Ces données cohérentes indiquent que les personnes admises en USLD requièrent des soins plus importants que celles résidant en EHPAD : les deux types de structures ne sont pas interchangeables.

D’un point de vue gériatrique, l’entrée en EHPAD et l’admission en USLD relèvent d’indications différentes, même si des « dérives » de pratiques sont constatées dans les deux sens. Un patient âgé, très dépendant et malade ne recevra pas des soins adaptés en Ehpad, et sera exposé au risque de négligences au moins passives. A l’inverse, le maintien en USLD de personnes disposant d’une certaine autonomie, et n’ayant besoin que de soins courants n’a pas sa place en USLD. Une évaluation gérontologique pluraliste en amont permet d’éviter ces erreurs.

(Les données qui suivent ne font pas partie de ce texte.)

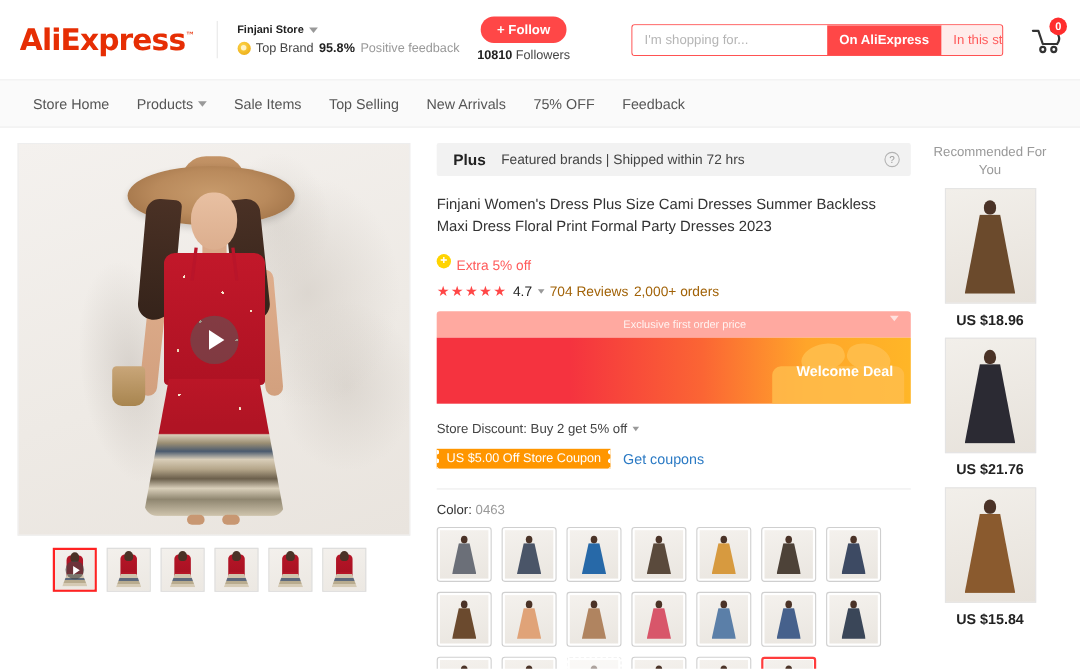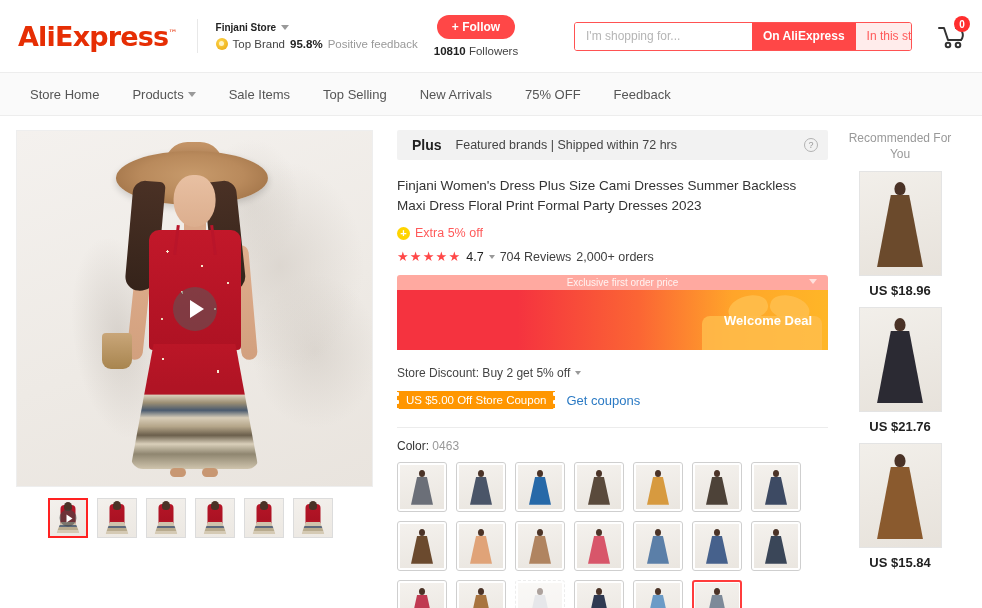--- a/index.html
+++ b/index.html
@@ -135,21 +135,21 @@
 
   
   .nav {
     height: 44px;
     border-top: 1px solid #ededed;
     border-bottom: 1px solid #ededed;
     background: #fafafa;
     display: flex;
     align-items: center;
     padding-left: 30px;
-    gap: 33px;
+    gap: 25px;
   }
   .nav-item {
     font-size: 13px;
     color: #555;
     cursor: pointer;
     display: flex; align-items: center; gap: 4px;
     white-space: nowrap;
   }
 
   
@@ -378,37 +378,37 @@
     line-height: 1.45;
     margin-bottom: 11px;
   }
   .extra-off { display: flex; align-items: center; gap: 5px; margin-bottom: 9px; }
   .plus-ico {
     width: 13px; height: 13px; border-radius: 50%;
     background: #ffd400;
     display: flex; align-items: center; justify-content: center;
     color: #fff; font-size: 11px; font-weight: bold; line-height: 1;
   }
-  .extra-txt { font-size: 12.5px; color: #ff5a5a; }
+  .extra-txt { font-size: 12.5px; color: #ff5a5a; margin-top: 8px; }
 
   .rating-row { display: flex; align-items: center; gap: 5px; margin-bottom: 11px; font-size: 12.5px; }
   .stars { color: #ff4747; font-size: 13px; letter-spacing: 1.2px; }
   .rv { color: #222; }
   .cdown-sm {
     width: 0; height: 0;
     border-left: 3.5px solid transparent;
     border-right: 3.5px solid transparent;
     border-top: 4px solid #999;
     cursor: pointer;
   }
-  .reviews, .orders { color: #404040; text-align: right; }
+  .reviews, .orders { color: #a16207; text-align: right; }
 
   .price-wrap { position: relative; margin-bottom: 16px; }
   .excl-tab {
-    height: 15px;
+    height: 24px;
     background: #ffa9a0;
     border-radius: 3px 3px 0 0;
     display: flex; align-items: center; justify-content: center;
     position: relative;
     padding-left: 20px;
   }
   .excl-txt { font-size: 10px; color: #fff3f1; }
   .excl-caret {
     position: absolute; right: 11px; top: 4px;
     width: 0; height: 0;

Ces résultats ne démontrent pas de lien causal entre réorientation des établissements pour personnes âgées, et survenue de maltraitances.

En effet ces résultats portent sur des périodes décalées : 2011 à 2015 pour l’évolution des établissements (les résultats d’une nouvelle enquête de la DREES devraient être connus en 2020), 2016 à 2018 pour les appels pour maltraitances en établissements reçus par la Fédération 3977.

Les appels reçus par la Fédération 3977 ne représentent qu’une faible part des situations de maltraitances et probablement des situations un peu différentes : la représentativité de ces résultats n’est pas avérée

La coïncidence de deux phénomènes ne démontre pas que l’un est la cause de l’autre.

Toutefois, le rapprochement de ces différents résultats interroge la pertinence de poursuivre cette logique de conversion de lits d’USLD en EHPAD.

 On ne voit pas comment des personnes très âgées, très dépendantes et sans doute très malades, telles qu’elles sont aujourd’hui prises en charge en USLD, pourraient recevoir des soins équivalents en EHPAD, alors que le nombre et le niveau de qualification des professionnels y sont moindres.

Ce paradoxe pourrait constituer une source durable de maltraitances organisationnelles à large échelle, et en outre majorerait fortement les besoins de places en Ehpad.

Leur prévention passe par une analyse approfondie de la situation, ses causes et ses effets. Une vigilance accrue des acteurs concernés est justifiée : La Fédération 3977 y prendra sa part, ayant chargé son Conseil Scientifique d’un rapport sur le positionnement respectif des EHPAD et des USLD et les risques de maltraitance associés.